Ce type de lavage de cerveau de la population nationale afin d’obtenir plus d’argent pour l’armée est un élément quotidien de la propagande des médias grand public occidentaux, qui n’existe pas dans les pays hors du contrôle américain. Le MIC américano-israélien est véritablement unique au monde.
Kiza,
Vous avez mentionné l’USS Donald Cook, mais l’USS Liberty est une histoire qui n’a pas encore été racontée.
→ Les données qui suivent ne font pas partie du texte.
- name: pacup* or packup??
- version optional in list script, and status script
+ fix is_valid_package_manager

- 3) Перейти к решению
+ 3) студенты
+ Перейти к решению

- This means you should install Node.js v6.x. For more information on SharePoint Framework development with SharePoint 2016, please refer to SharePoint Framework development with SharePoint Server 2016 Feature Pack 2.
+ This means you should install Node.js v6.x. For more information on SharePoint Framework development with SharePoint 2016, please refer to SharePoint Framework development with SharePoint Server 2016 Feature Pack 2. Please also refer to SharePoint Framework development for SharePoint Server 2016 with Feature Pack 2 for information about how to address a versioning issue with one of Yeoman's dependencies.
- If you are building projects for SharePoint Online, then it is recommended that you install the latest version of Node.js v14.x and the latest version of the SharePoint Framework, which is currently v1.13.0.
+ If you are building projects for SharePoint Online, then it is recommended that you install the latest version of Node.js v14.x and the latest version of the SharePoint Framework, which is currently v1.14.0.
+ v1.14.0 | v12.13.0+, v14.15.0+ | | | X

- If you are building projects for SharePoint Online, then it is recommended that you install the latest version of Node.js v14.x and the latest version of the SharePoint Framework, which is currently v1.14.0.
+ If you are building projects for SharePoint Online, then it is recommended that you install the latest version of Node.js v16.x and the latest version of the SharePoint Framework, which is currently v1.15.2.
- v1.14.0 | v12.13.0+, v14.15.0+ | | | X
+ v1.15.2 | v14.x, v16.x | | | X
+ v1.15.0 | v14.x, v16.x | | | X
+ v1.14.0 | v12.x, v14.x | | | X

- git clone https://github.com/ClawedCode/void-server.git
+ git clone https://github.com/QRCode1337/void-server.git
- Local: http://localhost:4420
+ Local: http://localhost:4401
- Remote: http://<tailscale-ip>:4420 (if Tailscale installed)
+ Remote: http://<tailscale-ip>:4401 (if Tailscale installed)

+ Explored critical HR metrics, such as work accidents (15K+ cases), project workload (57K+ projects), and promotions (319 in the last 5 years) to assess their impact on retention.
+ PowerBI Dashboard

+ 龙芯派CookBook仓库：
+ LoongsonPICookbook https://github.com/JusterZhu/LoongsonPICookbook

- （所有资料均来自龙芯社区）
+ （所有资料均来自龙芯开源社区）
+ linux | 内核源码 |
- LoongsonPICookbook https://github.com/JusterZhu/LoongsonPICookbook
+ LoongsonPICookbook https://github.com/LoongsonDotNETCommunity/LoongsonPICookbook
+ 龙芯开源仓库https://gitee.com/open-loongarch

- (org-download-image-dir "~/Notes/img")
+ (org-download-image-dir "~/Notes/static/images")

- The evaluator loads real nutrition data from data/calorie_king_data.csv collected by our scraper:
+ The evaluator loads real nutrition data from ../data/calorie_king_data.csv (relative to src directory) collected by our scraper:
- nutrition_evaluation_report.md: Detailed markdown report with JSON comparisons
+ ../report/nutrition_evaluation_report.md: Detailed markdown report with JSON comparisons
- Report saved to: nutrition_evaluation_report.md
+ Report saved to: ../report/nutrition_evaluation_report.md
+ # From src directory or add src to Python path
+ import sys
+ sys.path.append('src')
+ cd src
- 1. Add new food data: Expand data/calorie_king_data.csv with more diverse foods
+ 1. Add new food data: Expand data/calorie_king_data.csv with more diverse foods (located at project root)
De plus, le procès Adolf Eichmann n’aurait jamais dû avoir lieu en Israël puisque Israël n’était même pas un État à l’époque des atrocités. Israël n’avait aucune base légale pour le traduire en justice dans cet État et ne pouvait que sélectionner certains éléments du procès de Nuremberg mené par les États-Unis. L’histoire d’Israël est en faillite et c’est la chose la plus éloignée d’un état moral qu’on puisse imaginer. Le procès lui-même devrait démontrer sa fausse préséance juridique et réfuter tous les arguments juridiques avancés à Nuremberg. Ajoutez ensuite l’USS Liberty et vous obtenez un État que les États-Unis ne devraient jamais soutenir.
Ils sont la race « pure », et je me demande d’où leur vient cette idée ? Ce n'est malheureusement pas trop difficile à comprendre. Laissez-les faire leurs propres enchères et leur propre financement et garder les États-Unis à l’écart d’une race ayran moralement en faillite. Vient ensuite le plateau du Golan pour une autre fausse méthode présentée au monde.
Les médias occidentaux sont diversifiés. Les néocons et les bombardiers humanitaires s'affrontent régulièrement dans les émissions du dimanche matin.
Docteur Doctorow,
Je me demande quel est votre point de vue sur notre discussion actuelle sur « l’empire du mal » (comme si personne aux États-Unis n’avait de miroir) dans la presse à encre, et bien sûr sur les « têtes parlantes imprimées et vidéo lisant sur un téléprompteur ». Si l’on n’était pas un professeur titulaire et publié comme Chomsky, la discussion pourrait-elle même trouver un format dans la presse ? Je ne suis pas surpris de voir combien de personnes craignent de perdre des subventions, des emplois, des fonds gouvernementaux pour la recherche et l'équipement nécessaire aux expériences.
Il faut suivre la ligne, ou perdre le financement. Dr Doctorow, quelle est l'ampleur de cette affaire ? J'aurais l'impression que c'est endémique et qu'il s'agit d'une autre version du contrôle du « message », mais je suis ouvert à une autre opinion. Merci encore pour l'article.
Des débats plus substantiels que ce qu’il y a à la télévision américaine ? C'est facile à faire. Nous avons ainsi placé la barre assez basse. Les Américains veulent regarder des divertissements à la télévision – rien d’autre – c’est pourquoi les informations ont été remplacées il y a longtemps par l’infodivertissement.